Task objective >> The lines to find are those in the entries that hold the word "name"; copy every one of them.
━━ Stored data ━━
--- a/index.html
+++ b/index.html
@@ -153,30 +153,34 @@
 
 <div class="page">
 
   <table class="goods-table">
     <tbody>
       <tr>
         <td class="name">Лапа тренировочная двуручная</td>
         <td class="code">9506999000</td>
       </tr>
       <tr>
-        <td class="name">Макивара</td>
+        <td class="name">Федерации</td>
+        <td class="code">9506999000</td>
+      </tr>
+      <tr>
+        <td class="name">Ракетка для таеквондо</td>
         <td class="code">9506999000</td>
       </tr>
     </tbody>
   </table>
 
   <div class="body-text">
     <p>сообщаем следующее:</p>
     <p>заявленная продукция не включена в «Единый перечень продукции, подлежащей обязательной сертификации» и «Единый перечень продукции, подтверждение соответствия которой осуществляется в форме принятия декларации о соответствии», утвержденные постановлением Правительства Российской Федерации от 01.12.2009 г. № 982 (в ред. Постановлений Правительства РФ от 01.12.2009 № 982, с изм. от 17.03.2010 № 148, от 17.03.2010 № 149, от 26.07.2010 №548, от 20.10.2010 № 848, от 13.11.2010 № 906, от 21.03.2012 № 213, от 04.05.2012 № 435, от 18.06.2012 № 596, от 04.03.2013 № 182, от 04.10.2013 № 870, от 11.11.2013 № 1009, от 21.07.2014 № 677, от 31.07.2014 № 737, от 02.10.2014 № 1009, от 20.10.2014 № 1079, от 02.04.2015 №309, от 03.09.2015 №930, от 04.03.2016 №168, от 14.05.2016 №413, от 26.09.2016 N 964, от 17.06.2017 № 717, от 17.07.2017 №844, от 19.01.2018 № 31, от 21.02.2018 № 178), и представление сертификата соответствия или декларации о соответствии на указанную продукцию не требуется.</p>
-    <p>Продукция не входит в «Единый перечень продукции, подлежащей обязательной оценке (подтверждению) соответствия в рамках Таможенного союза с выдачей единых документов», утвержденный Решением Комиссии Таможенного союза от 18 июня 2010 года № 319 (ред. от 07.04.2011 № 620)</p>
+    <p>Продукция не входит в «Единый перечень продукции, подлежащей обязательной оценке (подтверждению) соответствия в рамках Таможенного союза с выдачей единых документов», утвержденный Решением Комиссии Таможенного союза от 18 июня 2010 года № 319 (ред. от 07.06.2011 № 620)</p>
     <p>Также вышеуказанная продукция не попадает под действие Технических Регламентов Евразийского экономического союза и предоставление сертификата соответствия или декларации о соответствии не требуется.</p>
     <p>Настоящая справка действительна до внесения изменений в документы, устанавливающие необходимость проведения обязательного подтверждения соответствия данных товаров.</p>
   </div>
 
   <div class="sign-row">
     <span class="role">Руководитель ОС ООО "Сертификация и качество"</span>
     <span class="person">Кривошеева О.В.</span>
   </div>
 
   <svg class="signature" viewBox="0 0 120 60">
━━━
Problem solution >>
         <td class="name">Лапа тренировочная двуручная</td>
-        <td class="name">Макивара</td>
+        <td class="name">Федерации</td>
+        <td class="name">Ракетка для таеквондо</td>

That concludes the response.